▸ Exercise requirements: Each line of the records needs to be written out exactly, with any image left out.

Web page revision data:
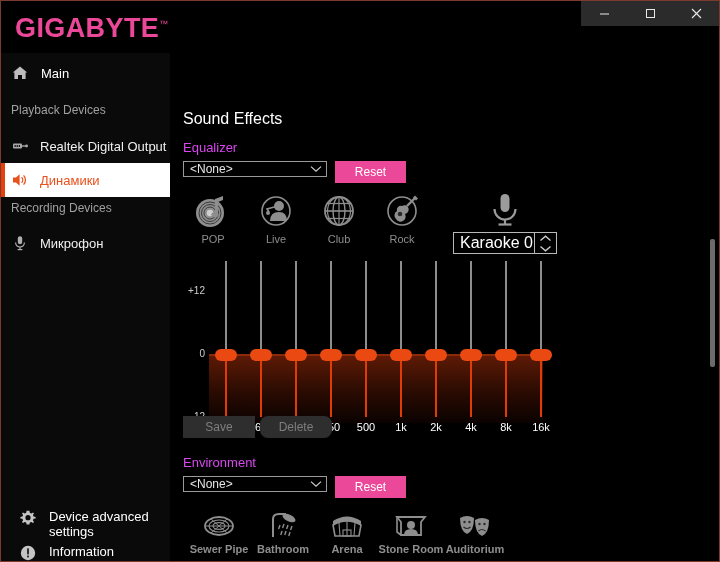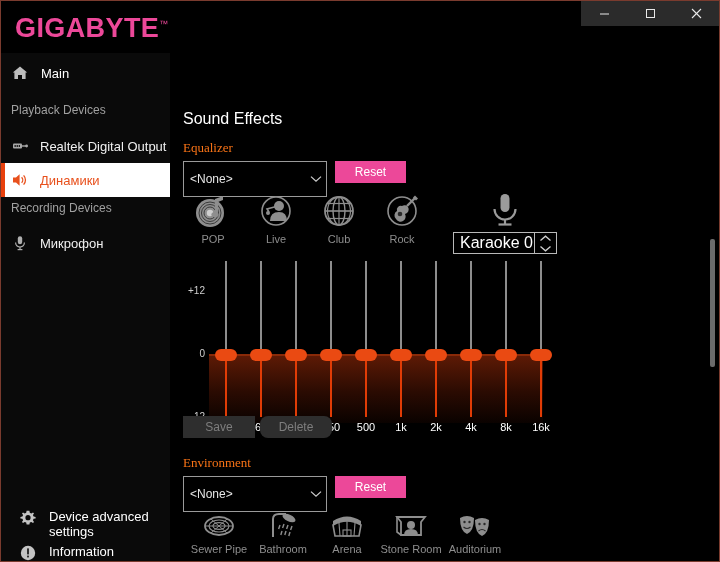--- a/index.html
+++ b/index.html
@@ -112,28 +112,28 @@
     position: absolute; left: 169px; top: 26px;
     width: 549px; height: 535px;
     background: #000;
   }
   .h-sound-effects {
     position: absolute; left: 13px; top: 83px;
     color: #ffffff; font-size: 16px;
   }
   .sec-label {
     position: absolute; left: 13px;
-    color: #f97316; font-size: 13px; font-family: Liberation Serif, serif;
+    color: #d946ef; font-size: 13px;
   }
   .lbl-equalizer { top: 113px; }
   .lbl-environment { top: 428px; }
 
   .combo {
     position: absolute; left: 13px;
-    width: 144px; height: 36px;
+    width: 144px; height: 16px;
     background: #000;
     border: 1px solid #9a9a9a;
     color: #e6e6e6;
     font-size: 12px;
     display: flex; align-items: center;
     padding: 0 4px 0 6px;
     cursor: default;
   }
   .combo .val { flex: 1 1 auto; }
   .combo .chev { color: #cfcfcf; font-size: 10px; }
@@ -270,20 +270,21 @@
   
   .env-row {
     position: absolute; left: 12px; top: 484px;
     width: 340px; height: 50px;
   }
   .env-item {
     position: absolute; top: 0;
     width: 74px;
     display: flex; flex-direction: column; align-items: center;
     cursor: default;
+    font-weight: bold;
   }
   .env-item .eico { width: 34px; height: 30px; }
   .env-item .elbl {
     margin-top: 2px;
     color: #8e8e8e; font-size: 11px;
     white-space: nowrap;
   }
 
   
   .scrollbar {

▸ Result of the exercise:
--- a/index.html
+++ b/index.html
@@ -112,28 +112,28 @@
     position: absolute; left: 169px; top: 26px;
     width: 549px; height: 535px;
     background: #000;
   }
   .h-sound-effects {
     position: absolute; left: 13px; top: 83px;
     color: #ffffff; font-size: 16px;
   }
   .sec-label {
     position: absolute; left: 13px;
-    color: #f97316; font-size: 13px; font-family: Liberation Serif, serif;
+    color: #d946ef; font-size: 13px;
   }
   .lbl-equalizer { top: 113px; }
   .lbl-environment { top: 428px; }
 
   .combo {
     position: absolute; left: 13px;
-    width: 144px; height: 36px;
+    width: 144px; height: 16px;
     background: #000;
     border: 1px solid #9a9a9a;
     color: #e6e6e6;
     font-size: 12px;
     display: flex; align-items: center;
     padding: 0 4px 0 6px;
     cursor: default;
   }
   .combo .val { flex: 1 1 auto; }
   .combo .chev { color: #cfcfcf; font-size: 10px; }
@@ -270,20 +270,21 @@
   
   .env-row {
     position: absolute; left: 12px; top: 484px;
     width: 340px; height: 50px;
   }
   .env-item {
     position: absolute; top: 0;
     width: 74px;
     display: flex; flex-direction: column; align-items: center;
     cursor: default;
+    font-weight: bold;
   }
   .env-item .eico { width: 34px; height: 30px; }
   .env-item .elbl {
     margin-top: 2px;
     color: #8e8e8e; font-size: 11px;
     white-space: nowrap;
   }
 
   
   .scrollbar {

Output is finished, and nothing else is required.